Agni Air regularly served the following destinations, which were cancelled either at the closure of operations or before:

| City | Airport | Notes | Refs |
|---|---|---|---|
| Bhadrapur | Bhadrapur Airport |  |  |
| Bhairahawa | Gautam Buddha Airport |  |  |
| Biratnagar | Biratnagar Airport |  |  |
| Jomsom | Jomsom Airport |  |  |
| Kathmandu | Tribhuvan International Airport | Hub |  |
| Lukla | Tenzing–Hillary Airport |  |  |
| Pokhara | Pokhara Airport |  |  |
| Tumlingtar | Tumlingtar Airport |  |  |

==Fleet==
At the time of closure, Agni Air operated the following aircraft:

Agni Air Fleet
| Aircraft | In fleet | Notes |
|---|---|---|
| Dornier 228 | 3 |  |
| Jetstream 41 | 3 |  |

==Accidents and incidents==
- On 24 August 2010, Agni Air Flight 101, a Dornier 228, crashed after the crew decided to return and to divert to Simara Airport (VNSI/SIF) due to poor weather conditions at Kathmandu.
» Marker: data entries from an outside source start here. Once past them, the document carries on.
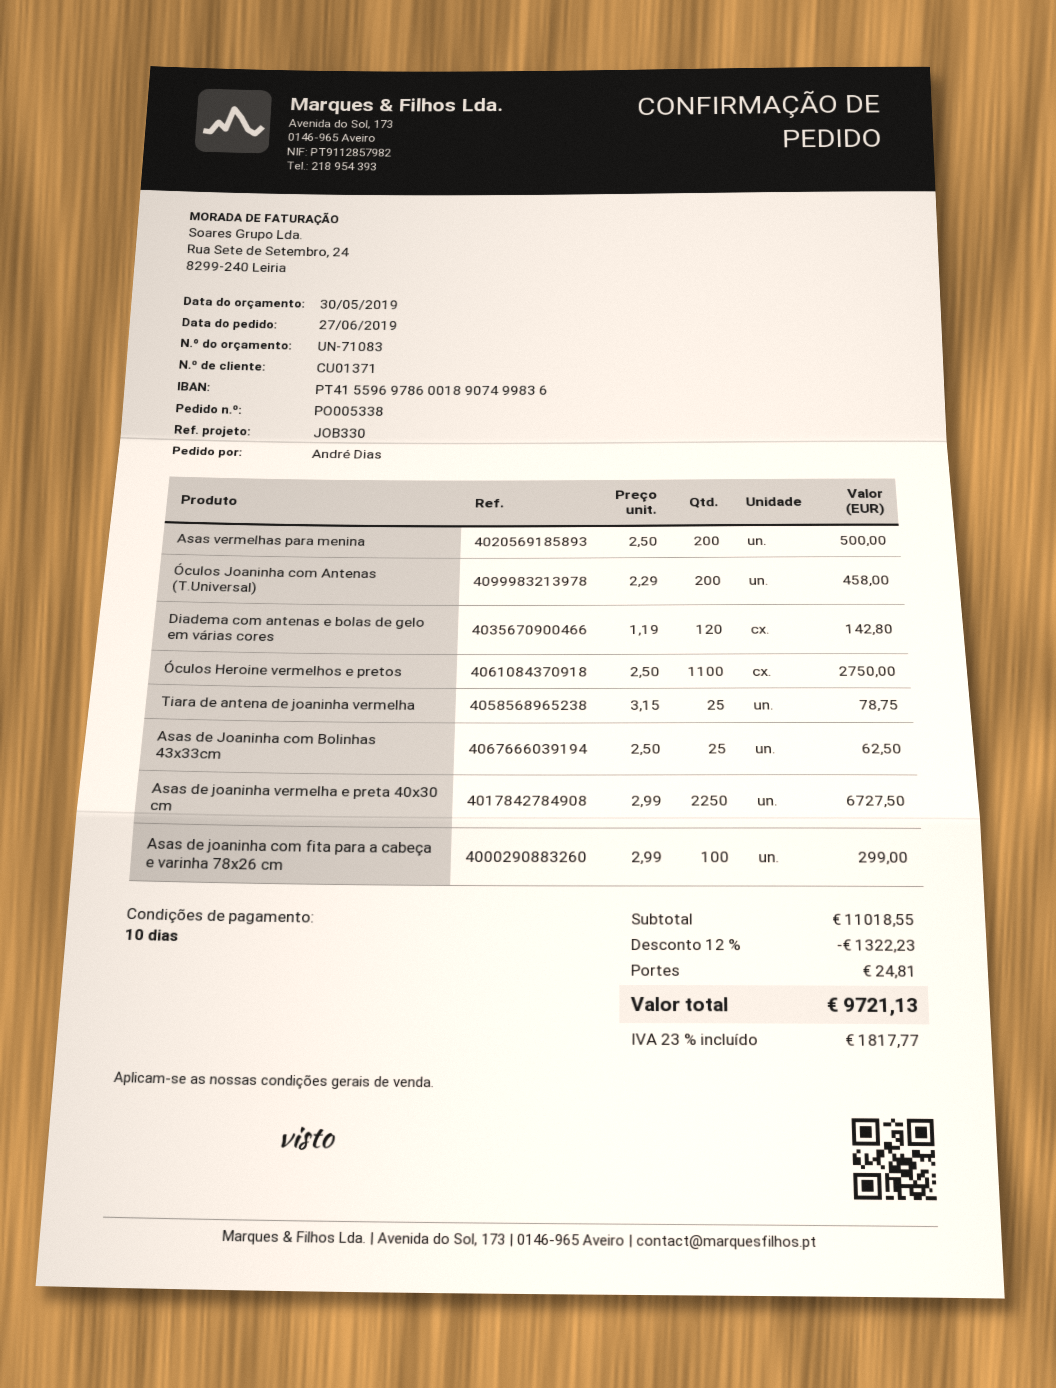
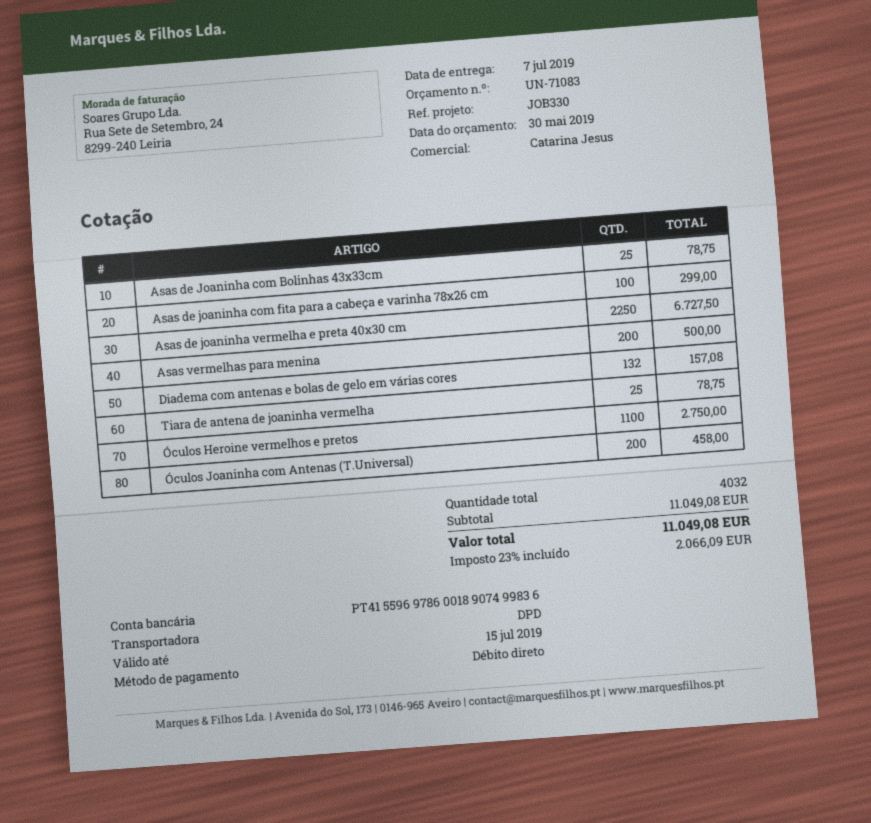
Diadema com antenas e bolas de gelo em várias cores: 120 for 142.80 -> 132 for 157.08
Asas de Joaninha com Bolinhas 43x33cm: 25 for 62.50 -> 25 for 78.75
subtotal: 11018.55 -> 11049.08
discount: 12% = 1322.23 -> none
shipping: 24.81 -> none
tax: 23% = 1817.77 -> 23% = 2066.09
total: 9721.13 -> 11049.08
News reports indicate that the airplane suffered a generator failure and ATC contact was lost around 7:30 am LT. 14 including 6 foreigners killed.
- On 14 May 2012, a Dornier 228 en route to Jomsom airport, crashed 125 miles from its original location in Kathmandu, killing 15 of the 21 people on board.